WHAT THE TASK REQUIRES. When you copy the listing, reproduce each line as it appears and omit every image.

SOURCE DATA.
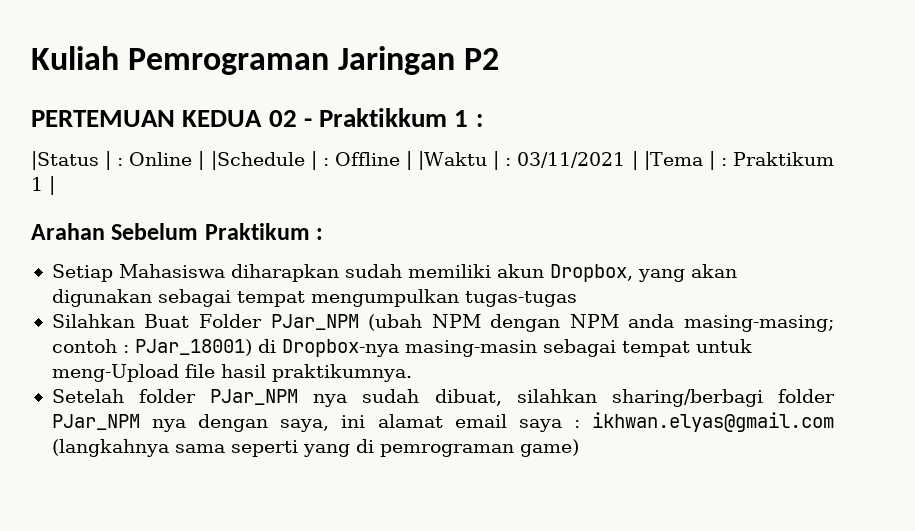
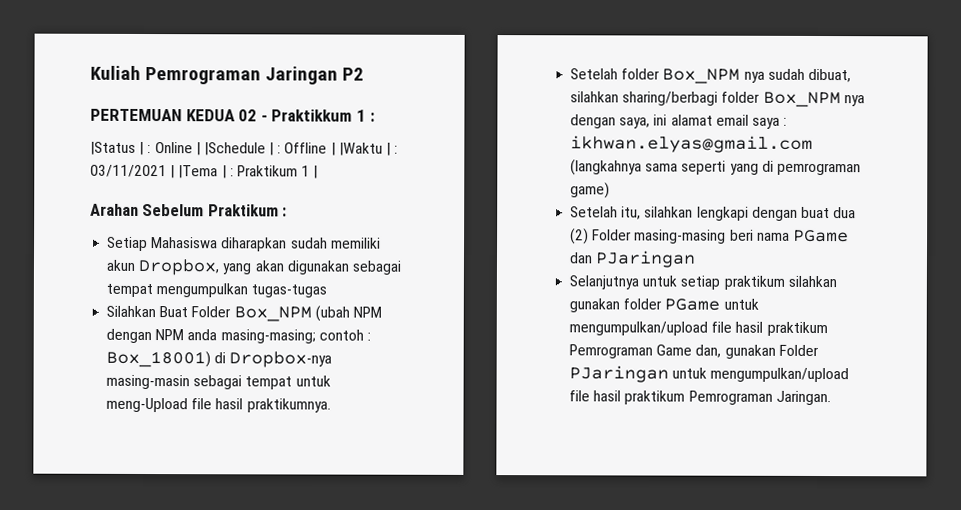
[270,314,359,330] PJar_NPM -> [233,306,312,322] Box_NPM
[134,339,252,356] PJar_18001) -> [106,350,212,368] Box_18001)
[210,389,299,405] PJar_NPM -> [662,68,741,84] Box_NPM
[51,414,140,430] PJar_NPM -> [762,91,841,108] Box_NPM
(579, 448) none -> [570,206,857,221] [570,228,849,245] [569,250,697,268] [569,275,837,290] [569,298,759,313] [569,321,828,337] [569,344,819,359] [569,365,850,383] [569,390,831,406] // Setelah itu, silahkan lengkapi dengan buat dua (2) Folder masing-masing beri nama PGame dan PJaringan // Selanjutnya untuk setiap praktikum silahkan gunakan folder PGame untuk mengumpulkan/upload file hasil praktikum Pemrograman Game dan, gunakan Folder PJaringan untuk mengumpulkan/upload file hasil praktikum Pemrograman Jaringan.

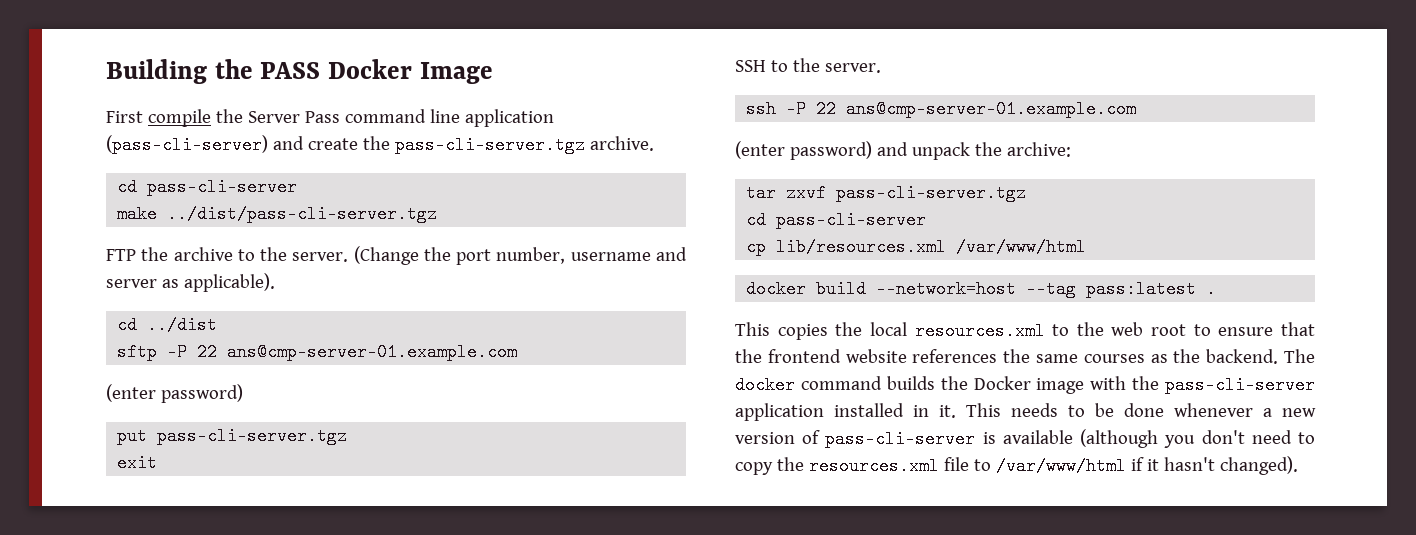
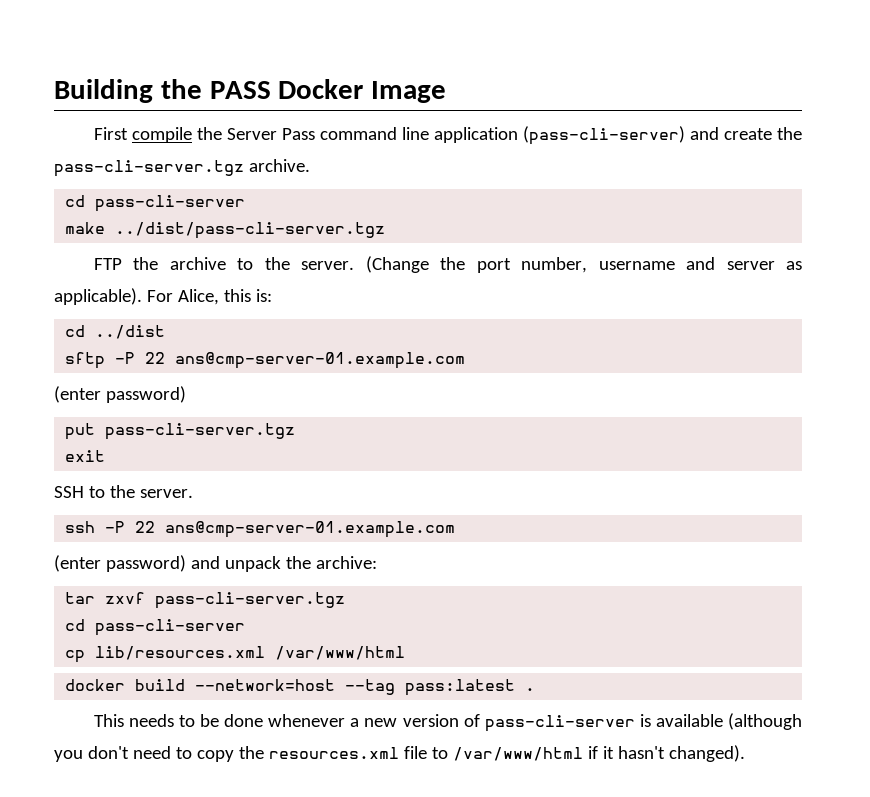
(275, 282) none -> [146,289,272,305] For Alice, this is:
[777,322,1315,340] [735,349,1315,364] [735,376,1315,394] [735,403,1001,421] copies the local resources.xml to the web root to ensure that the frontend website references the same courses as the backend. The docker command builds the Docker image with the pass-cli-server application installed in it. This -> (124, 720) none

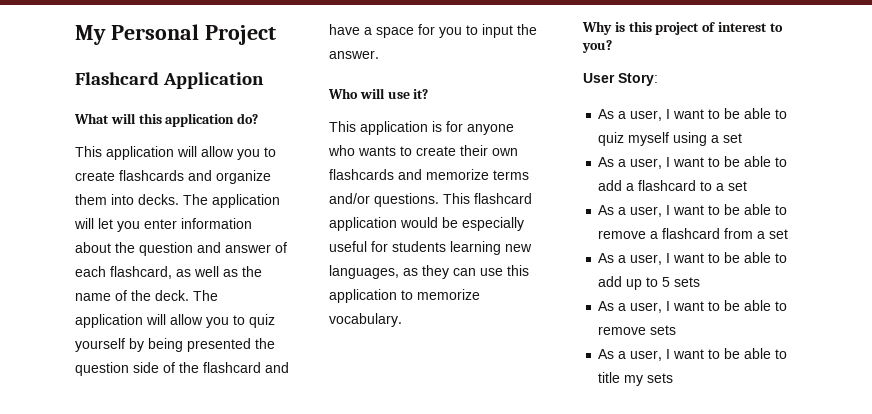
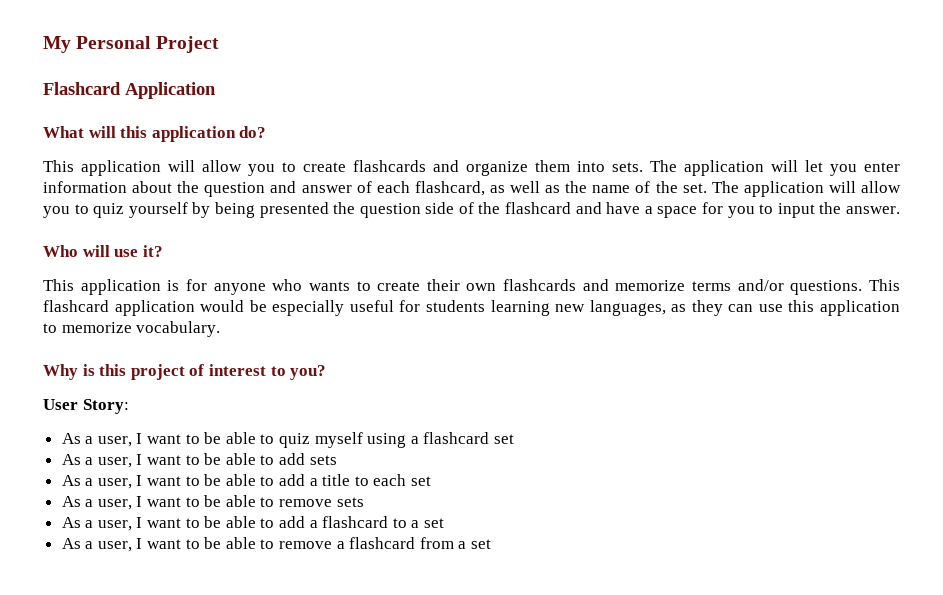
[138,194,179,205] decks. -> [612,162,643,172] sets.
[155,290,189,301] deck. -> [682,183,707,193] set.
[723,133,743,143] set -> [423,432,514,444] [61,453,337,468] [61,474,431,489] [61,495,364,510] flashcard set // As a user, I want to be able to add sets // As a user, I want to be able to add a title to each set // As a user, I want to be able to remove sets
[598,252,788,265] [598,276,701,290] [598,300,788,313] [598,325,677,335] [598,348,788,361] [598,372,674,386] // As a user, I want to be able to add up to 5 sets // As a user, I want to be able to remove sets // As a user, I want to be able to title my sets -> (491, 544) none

SOLUTION TO THE PROBLEM.
[270,314,359,330] PJar_NPM -> [233,306,312,322] Box_NPM
[134,339,252,356] PJar_18001) -> [106,350,212,368] Box_18001)
[210,389,299,405] PJar_NPM -> [662,68,741,84] Box_NPM
[51,414,140,430] PJar_NPM -> [762,91,841,108] Box_NPM
(579, 448) none -> [570,206,857,221] [570,228,849,245] [569,250,697,268] [569,275,837,290] [569,298,759,313] [569,321,828,337] [569,344,819,359] [569,365,850,383] [569,390,831,406] // Setelah itu, silahkan lengkapi dengan buat dua (2) Folder masing-masing beri nama PGame dan PJaringan // Selanjutnya untuk setiap praktikum silahkan gunakan folder PGame untuk mengumpulkan/upload file hasil praktikum Pemrograman Game dan, gunakan Folder PJaringan untuk mengumpulkan/upload file hasil praktikum Pemrograman Jaringan.

(275, 282) none -> [146,289,272,305] For Alice, this is:
[777,322,1315,340] [735,349,1315,364] [735,376,1315,394] [735,403,1001,421] copies the local resources.xml to the web root to ensure that the frontend website references the same courses as the backend. The docker command builds the Docker image with the pass-cli-server application installed in it. This -> (124, 720) none

[138,194,179,205] decks. -> [612,162,643,172] sets.
[155,290,189,301] deck. -> [682,183,707,193] set.
[723,133,743,143] set -> [423,432,514,444] [61,453,337,468] [61,474,431,489] [61,495,364,510] flashcard set // As a user, I want to be able to add sets // As a user, I want to be able to add a title to each set // As a user, I want to be able to remove sets
[598,252,788,265] [598,276,701,290] [598,300,788,313] [598,325,677,335] [598,348,788,361] [598,372,674,386] // As a user, I want to be able to add up to 5 sets // As a user, I want to be able to remove sets // As a user, I want to be able to title my sets -> (491, 544) none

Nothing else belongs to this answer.